REQUIRED ACTION: For the word "الكنب", copy every line of the material that includes it.

** Opening TASK INPUT block **

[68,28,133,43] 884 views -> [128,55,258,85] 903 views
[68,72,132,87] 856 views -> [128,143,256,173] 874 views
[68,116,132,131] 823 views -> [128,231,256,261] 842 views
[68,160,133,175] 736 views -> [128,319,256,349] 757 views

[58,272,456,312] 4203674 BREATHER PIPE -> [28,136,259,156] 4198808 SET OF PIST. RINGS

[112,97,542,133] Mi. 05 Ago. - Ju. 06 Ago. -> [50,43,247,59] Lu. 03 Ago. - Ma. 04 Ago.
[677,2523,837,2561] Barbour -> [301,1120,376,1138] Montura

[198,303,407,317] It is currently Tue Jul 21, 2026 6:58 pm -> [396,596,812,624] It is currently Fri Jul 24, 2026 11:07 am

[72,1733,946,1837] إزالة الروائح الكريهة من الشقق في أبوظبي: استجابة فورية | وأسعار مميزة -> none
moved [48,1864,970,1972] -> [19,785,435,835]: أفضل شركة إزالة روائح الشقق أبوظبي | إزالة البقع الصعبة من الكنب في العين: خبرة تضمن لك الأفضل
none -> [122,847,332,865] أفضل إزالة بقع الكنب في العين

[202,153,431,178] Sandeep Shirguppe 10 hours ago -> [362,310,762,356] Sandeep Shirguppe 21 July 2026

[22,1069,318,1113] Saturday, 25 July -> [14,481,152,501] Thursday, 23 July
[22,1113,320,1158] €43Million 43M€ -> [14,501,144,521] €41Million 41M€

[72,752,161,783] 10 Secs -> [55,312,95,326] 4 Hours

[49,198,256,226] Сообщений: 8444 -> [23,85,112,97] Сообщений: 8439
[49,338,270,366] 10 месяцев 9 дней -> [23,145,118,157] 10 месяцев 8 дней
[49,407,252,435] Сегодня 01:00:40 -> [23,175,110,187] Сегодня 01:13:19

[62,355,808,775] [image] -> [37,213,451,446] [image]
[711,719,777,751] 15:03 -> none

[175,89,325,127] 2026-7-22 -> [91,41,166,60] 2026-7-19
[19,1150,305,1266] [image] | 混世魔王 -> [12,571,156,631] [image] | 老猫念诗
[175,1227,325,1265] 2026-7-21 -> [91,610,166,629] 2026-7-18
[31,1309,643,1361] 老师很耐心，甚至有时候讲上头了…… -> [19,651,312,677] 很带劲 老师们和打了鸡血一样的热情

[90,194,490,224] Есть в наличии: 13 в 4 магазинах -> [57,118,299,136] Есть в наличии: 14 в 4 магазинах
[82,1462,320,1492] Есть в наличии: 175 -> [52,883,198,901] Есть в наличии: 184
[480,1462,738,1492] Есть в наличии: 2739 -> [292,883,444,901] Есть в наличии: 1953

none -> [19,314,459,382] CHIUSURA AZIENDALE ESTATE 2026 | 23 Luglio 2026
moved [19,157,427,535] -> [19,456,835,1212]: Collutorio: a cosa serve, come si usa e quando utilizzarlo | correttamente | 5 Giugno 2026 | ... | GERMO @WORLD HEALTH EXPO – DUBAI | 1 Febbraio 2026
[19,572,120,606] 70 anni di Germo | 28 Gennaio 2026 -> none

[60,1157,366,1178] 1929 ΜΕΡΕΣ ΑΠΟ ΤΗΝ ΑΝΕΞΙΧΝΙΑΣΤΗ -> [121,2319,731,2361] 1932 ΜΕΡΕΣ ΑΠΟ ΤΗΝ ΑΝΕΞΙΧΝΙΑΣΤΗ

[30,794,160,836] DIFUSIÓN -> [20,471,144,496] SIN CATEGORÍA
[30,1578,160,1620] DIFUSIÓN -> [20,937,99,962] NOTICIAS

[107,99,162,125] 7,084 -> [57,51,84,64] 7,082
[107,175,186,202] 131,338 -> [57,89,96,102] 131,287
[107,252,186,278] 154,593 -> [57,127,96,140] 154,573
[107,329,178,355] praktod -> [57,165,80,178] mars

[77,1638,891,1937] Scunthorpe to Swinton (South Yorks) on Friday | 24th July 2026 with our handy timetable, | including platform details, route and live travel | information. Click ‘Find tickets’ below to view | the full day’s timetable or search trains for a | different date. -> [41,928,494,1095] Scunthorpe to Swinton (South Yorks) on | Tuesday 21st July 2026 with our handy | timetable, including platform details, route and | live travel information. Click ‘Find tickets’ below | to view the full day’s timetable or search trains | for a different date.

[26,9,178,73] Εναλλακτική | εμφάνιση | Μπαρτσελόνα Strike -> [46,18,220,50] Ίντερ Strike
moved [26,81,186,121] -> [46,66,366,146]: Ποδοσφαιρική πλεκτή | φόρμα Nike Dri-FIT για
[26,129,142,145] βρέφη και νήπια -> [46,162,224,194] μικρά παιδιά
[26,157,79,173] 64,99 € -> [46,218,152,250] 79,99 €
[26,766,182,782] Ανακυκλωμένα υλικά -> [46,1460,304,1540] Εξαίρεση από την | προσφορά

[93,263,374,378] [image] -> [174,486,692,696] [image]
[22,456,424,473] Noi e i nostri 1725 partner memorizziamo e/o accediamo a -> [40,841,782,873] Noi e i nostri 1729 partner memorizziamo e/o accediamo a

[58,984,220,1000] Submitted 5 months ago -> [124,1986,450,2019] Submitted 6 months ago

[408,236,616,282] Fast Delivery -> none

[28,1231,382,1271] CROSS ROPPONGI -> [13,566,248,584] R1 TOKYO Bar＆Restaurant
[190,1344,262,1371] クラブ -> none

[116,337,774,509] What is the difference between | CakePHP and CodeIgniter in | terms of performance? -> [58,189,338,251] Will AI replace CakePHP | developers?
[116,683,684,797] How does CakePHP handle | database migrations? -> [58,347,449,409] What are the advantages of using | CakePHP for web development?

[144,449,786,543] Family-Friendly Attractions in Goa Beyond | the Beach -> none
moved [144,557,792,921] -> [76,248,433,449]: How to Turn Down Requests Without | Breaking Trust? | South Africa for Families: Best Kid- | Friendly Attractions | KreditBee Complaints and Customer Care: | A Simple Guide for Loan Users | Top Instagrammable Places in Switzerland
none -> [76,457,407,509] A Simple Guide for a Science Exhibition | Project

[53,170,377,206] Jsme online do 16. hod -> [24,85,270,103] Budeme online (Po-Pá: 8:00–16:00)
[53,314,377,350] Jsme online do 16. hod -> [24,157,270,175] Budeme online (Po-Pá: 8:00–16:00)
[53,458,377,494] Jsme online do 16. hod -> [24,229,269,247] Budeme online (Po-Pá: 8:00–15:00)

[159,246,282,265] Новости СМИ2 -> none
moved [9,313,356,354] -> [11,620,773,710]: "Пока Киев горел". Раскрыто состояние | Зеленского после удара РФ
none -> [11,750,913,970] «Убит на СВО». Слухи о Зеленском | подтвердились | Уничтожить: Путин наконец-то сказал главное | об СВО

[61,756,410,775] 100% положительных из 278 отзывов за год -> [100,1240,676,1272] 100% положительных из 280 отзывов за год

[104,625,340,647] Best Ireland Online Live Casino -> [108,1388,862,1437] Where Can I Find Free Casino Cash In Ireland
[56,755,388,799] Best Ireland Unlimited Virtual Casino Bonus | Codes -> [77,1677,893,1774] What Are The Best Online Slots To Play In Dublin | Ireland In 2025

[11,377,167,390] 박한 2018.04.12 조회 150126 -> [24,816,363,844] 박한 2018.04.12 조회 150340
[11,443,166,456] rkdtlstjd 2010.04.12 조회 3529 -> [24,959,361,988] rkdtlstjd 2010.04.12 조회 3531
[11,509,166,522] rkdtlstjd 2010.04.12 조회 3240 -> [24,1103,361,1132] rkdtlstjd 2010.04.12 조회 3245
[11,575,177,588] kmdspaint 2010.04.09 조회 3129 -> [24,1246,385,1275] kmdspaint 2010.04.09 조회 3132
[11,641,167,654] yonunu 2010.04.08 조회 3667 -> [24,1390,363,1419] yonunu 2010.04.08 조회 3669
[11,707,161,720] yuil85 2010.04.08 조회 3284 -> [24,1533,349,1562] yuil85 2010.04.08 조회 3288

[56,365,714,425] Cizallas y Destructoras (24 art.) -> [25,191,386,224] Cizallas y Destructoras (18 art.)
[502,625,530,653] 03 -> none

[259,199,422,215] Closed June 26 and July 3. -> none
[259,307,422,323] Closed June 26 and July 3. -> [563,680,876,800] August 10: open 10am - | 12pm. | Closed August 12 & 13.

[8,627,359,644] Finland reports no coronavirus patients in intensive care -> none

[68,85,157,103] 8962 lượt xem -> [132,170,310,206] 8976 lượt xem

** Closing TASK INPUT block **

WRITTEN RESPONSE:
moved [48,1864,970,1972] -> [19,785,435,835]: أفضل شركة إزالة روائح الشقق أبوظبي | إزالة البقع الصعبة من الكنب في العين: خبرة تضمن لك الأفضل
none -> [122,847,332,865] أفضل إزالة بقع الكنب في العين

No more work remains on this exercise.